The dollar rose on Thursday after strong retail sales data from the United States bolstered the resilience of the world's largest economy, confirming that the Federal Reserve still has room to tighten rates.
In other news, the Australian dollar fell after data on Thursday revealed that employment fell for the second consecutive month in January, while the unemployment rate rose to its highest level since last May.
The Australian dollar, which had been slightly higher the day before the data release, fell more than 0.5% to an intraday low of $0.6868 in the aftermath, and was last bought at $0.6872.
"The readings for January have really undershot market expectations," said Carol Kong, a currency strategist at Commonwealth Bank of Australia.
"Overall, some weakness indicated by the report ... probably caused markets to pare back some of the interest rate rises pencilled in for the RBA rate hikes."
Meanwhile, retail sales in the United States rebounded sharply in January after two consecutive monthly declines, driven by purchases of automobiles and other goods, according to the Commerce Department.
The greenback surged in response to the data release and held most of its gains on Thursday, with the US dollar index closing 0.07 percent higher at 103.87, having hit a near six-week high of 104.11 the previous session.
The euro was unchanged at $1.0687, while the New Zealand dollar fell 0.28 percent to $0.6263.
"The U.S. economy continues to operate well. There's very strong labour market data coming through, and the consumers are well supported," said Jarrod Kerr, chief economist at Kiwibank. "We do think the Fed's got a little bit more work to do."

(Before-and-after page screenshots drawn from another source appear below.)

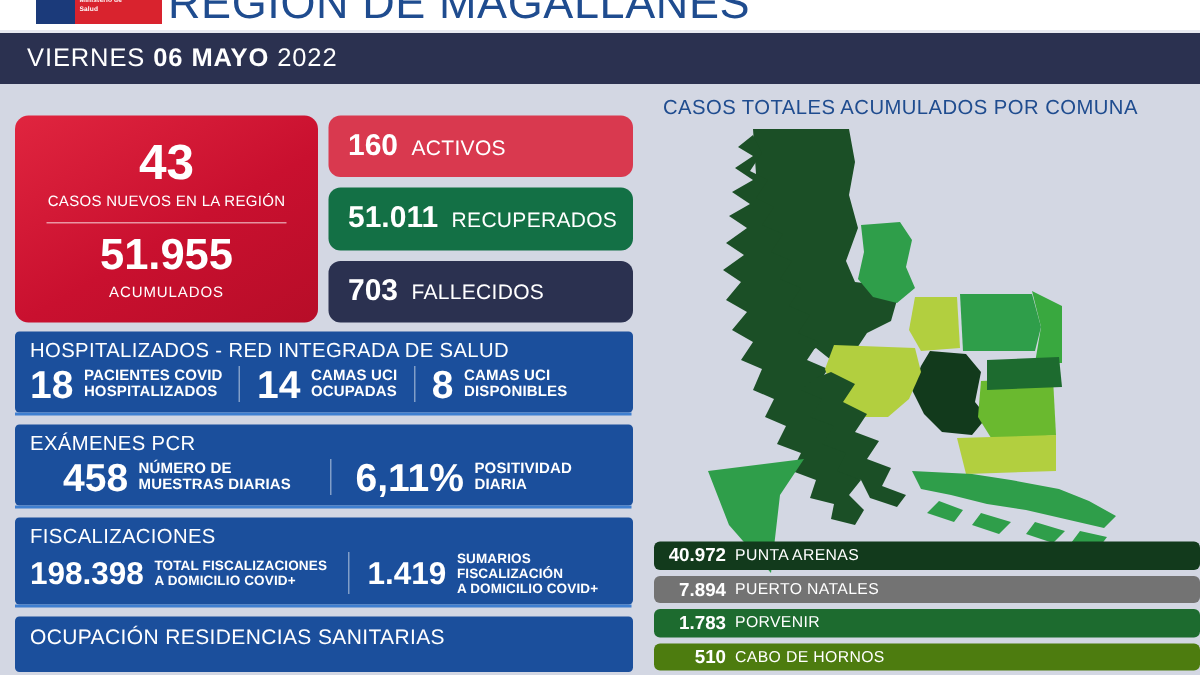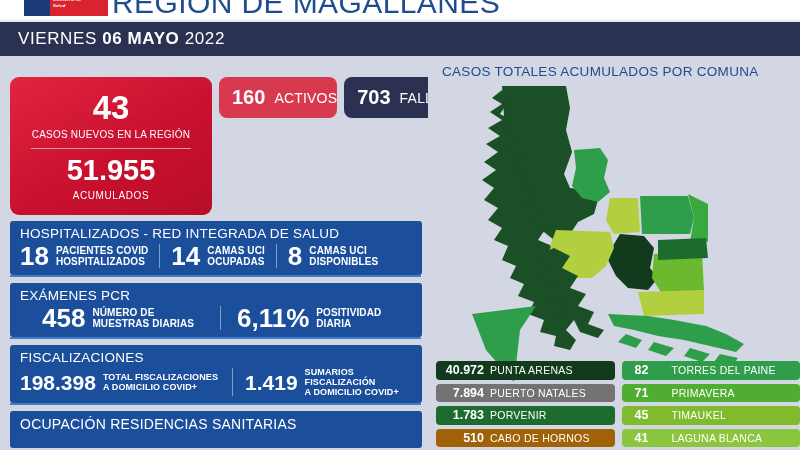--- a/index.html
+++ b/index.html
@@ -67,7 +67,7 @@
   #cum-num{ font-size:29px; font-weight:bold; line-height:1; }
   #cum-lbl{ font-size:10px; letter-spacing:.6px; margin-top:5px; }
 
-  #side-cards{ display:flex; flex-direction:row; gap:7px; width:203px; }
+  #side-cards{ display:flex; flex-direction:column; gap:7px; width:203px; }
   .side-card{
     height:41.3px; border-radius:8px; color:#fff;
     display:flex; align-items:center; padding-left:13px; gap:9px;

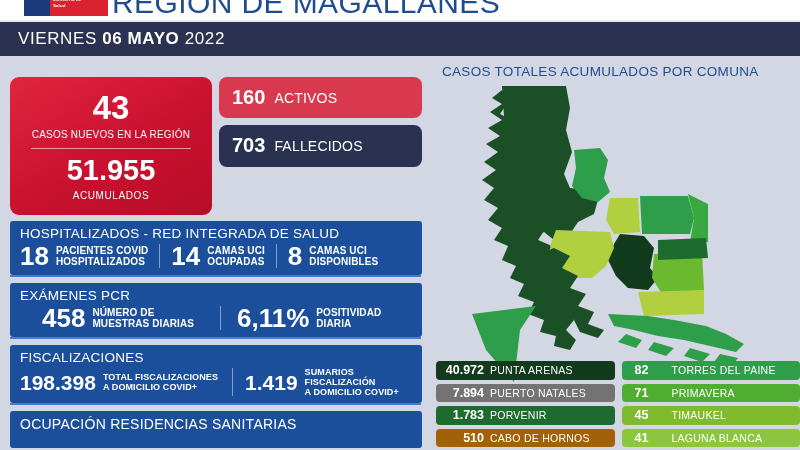--- a/index.html
+++ b/index.html
@@ -168,6 +168,10 @@
         <span class="v">160</span>
         <span class="l">ACTIVOS</span>
       </div>
+      <div class="side-card c-recov">
+        <span class="v">51.011</span>
+        <span class="l">RECUPERADOS</span>
+      </div>
       <div class="side-card c-dead">
         <span class="v">703</span>
         <span class="l">FALLECIDOS</span>

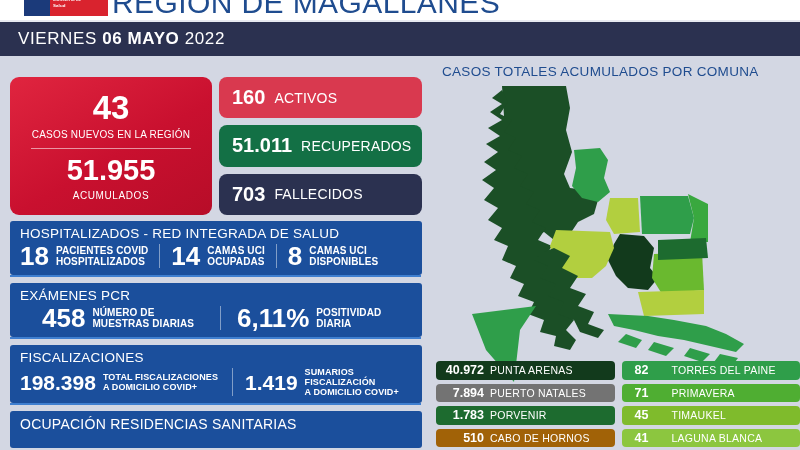--- a/index.html
+++ b/index.html
@@ -329,24 +329,6 @@
       </div>
     </div>
 
-    <div class="com-col">
-      <div class="com-row right-col" style="background:#2f9e4a">
-        <span class="cv">82</span>
-        <span class="cn">TORRES DEL PAINE</span>
-      </div>
-      <div class="com-row right-col" style="background:#4fae32">
-        <span class="cv">71</span>
-        <span class="cn">PRIMAVERA</span>
-      </div>
-      <div class="com-row right-col" style="background:#7fbb2c">
-        <span class="cv">45</span>
-        <span class="cn">TIMAUKEL</span>
-      </div>
-      <div class="com-row right-col" style="background:#8cc63f">
-        <span class="cv">41</span>
-        <span class="cn">LAGUNA BLANCA</span>
-      </div>
-    </div>
   </div>
 </div>
 

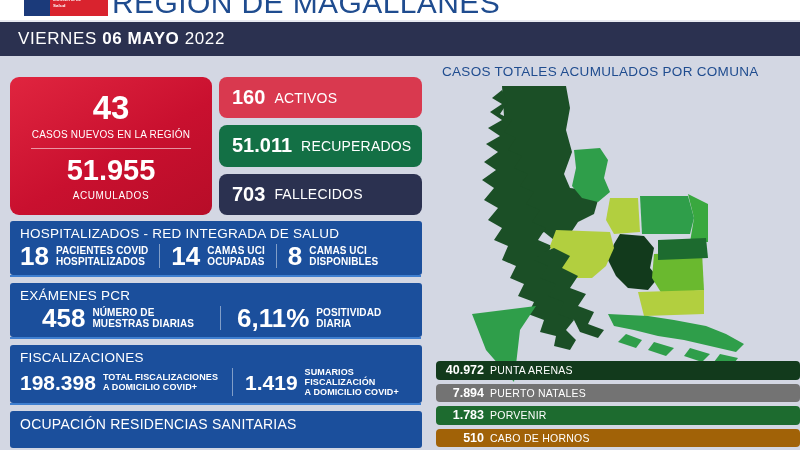--- a/index.html
+++ b/index.html
@@ -323,7 +323,7 @@
         <span class="cv">1.783</span>
         <span class="cn">PORVENIR</span>
       </div>
-      <div class="com-row" style="background:#a16207">
+      <div class="com-row" style="background:#4d7c0f">
         <span class="cv">510</span>
         <span class="cn">CABO DE HORNOS</span>
       </div>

The retail sales figures came just a day after US data showed inflation slowing but remaining sticky.
Markets now expect US interest rates to rise above 5.2 percent by July.
Sterling fell 0.19 percent to $1.2015 in other currencies, after falling more than 1% the previous session.
British inflation slowed more than expected in January, with signs of cooling price pressure in areas of the economy closely monitored by the Bank of England, according to data released on Wednesday.
This adds to evidence that further significant interest rate hikes by the Bank of England are unlikely.
"It's still a very high number. The good news is that inflation is likely peaking, or has peaked. So the outlook for UK's inflation is improving," said Kiwibank's Kerr.
The yen rose marginally to 134.07 per dollar after gaining some support following the nomination of Kazuo Ueda as the next central bank governor, which raised market hopes that the 71-year-old could end Japan's ultra-low interest rates sooner than expected.
"The Bank of Japan looks set to change its ultra-loose policy as inflation takes root," said analysts at BlackRock Investment Institute.
"We think the wage and inflation dynamics at play mean the current policy stance has likely run its course."